Task description. Narrow the data below down to the lines containing "width".

START Task data

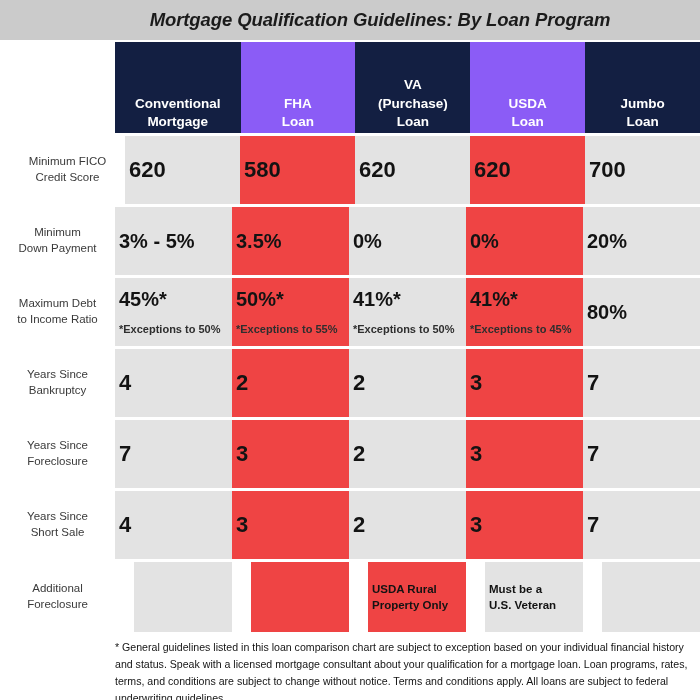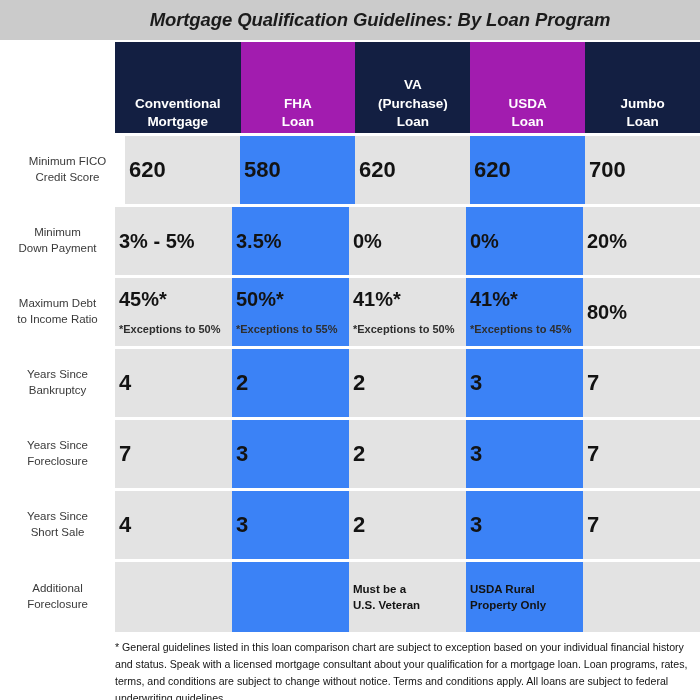--- a/index.html
+++ b/index.html
@@ -67,38 +67,38 @@
   .cell {
     flex: 1 1 0;
     display: flex;
     flex-direction: column;
     align-items: flex-start;
     justify-content: center;
     text-align: center;
     padding: 2px 4px;
   }
   .shade-a { background: #e3e3e3; }
-  .shade-b { background: #3b82f6; }
+  .shade-b { background: #ef4444; }
 
   
   .hrow { height: 91px; }
   .hcell {
     flex: 1 1 0;
     display: flex;
     align-items: flex-end;
     justify-content: center;
     text-align: center;
     color: #ffffff;
     font-weight: bold;
     font-size: 13.5px;
     line-height: 1.35;
     padding: 2px 20px;
   }
   .nav-a { background: #131f42; }
-  .nav-b { background: #a21caf; }
+  .nav-b { background: #8b5cf6; }
   .hlabel { width:115px; flex:0 0 115px; background:#ffffff; }
 
   
   .val {
     font-weight: bold;
     font-size: 22px;
     color: #131313;
     line-height: 1.1;
   }
   .val-sm { font-size: 20px; }
@@ -116,21 +116,21 @@
     line-height: 1.4;
   }
 
   
   .r-fico  { height: 68px; padding-left: 10px; }
   .r-down  { height: 68px; }
   .r-dti   { height: 68px; }
   .r-bk    { height: 68px; }
   .r-fc    { height: 68px; }
   .r-ss    { height: 68px; }
-  .r-add   { height: 70px; }
+  .r-add   { height: 70px; gap: 19px; }
 
   
   .footnote {
     position: absolute;
     left: 115px;
     top: 639px;
     width: 578px;
     font-size: 10.6px;
     line-height: 1.62;
     color: #141414;
@@ -309,28 +309,28 @@
         <span><span>Additional</span><br><span>Foreclosure</span></span>
       </div>
       <div class="cell shade-a">
         <div class="req"></div>
         <div class="req"></div>
       </div>
       <div class="cell shade-b">
         <div class="req"></div>
         <div class="req"></div>
       </div>
+      <div class="cell shade-b">
+        <div class="req">USDA Rural</div>
+        <div class="req">Property Only</div>
+      </div>
       <div class="cell shade-a">
         <div class="req">Must be a</div>
         <div class="req">U.S. Veteran</div>
       </div>
-      <div class="cell shade-b">
-        <div class="req">USDA Rural</div>
-        <div class="req">Property Only</div>
-      </div>
       <div class="cell shade-a">
         <div class="req"></div>
         <div class="req"></div>
       </div>
     </div>
 
   </div>
 
   <div class="footnote">* General guidelines listed in this loan comparison chart are subject to exception based on your individual financial history and status. Speak with a licensed mortgage consultant about your qualification for a mortgage loan. Loan programs, rates, terms, and conditions are subject to change without notice. Terms and conditions apply. All loans are subject to federal underwriting guidelines.</div>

END Task data

The completed task.
   .hlabel { width:115px; flex:0 0 115px; background:#ffffff; }
     width: 578px;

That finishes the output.